Task description: Go through each line of the records below and count those with the word "isRequired"; give only the total.

Extracted information:
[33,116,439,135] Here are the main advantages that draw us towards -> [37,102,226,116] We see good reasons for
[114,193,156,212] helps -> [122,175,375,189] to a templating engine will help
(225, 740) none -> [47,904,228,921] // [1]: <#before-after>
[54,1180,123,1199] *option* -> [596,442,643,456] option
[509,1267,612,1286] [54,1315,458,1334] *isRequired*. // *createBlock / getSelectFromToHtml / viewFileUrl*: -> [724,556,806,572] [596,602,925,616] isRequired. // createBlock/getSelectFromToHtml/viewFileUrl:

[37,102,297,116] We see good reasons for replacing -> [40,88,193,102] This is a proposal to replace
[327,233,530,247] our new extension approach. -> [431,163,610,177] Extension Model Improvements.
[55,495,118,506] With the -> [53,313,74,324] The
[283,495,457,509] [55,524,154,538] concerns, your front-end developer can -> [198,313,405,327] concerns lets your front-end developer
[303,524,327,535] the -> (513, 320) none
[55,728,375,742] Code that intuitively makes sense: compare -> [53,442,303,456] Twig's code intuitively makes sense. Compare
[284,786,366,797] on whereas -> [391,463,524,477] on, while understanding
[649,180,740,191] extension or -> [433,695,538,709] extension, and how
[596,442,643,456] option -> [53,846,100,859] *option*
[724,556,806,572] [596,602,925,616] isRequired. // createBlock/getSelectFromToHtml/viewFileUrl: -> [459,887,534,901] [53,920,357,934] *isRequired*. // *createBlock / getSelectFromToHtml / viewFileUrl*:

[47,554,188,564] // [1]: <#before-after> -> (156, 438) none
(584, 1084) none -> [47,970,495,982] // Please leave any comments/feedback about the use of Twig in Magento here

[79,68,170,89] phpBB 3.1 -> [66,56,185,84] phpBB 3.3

Solved problem: 2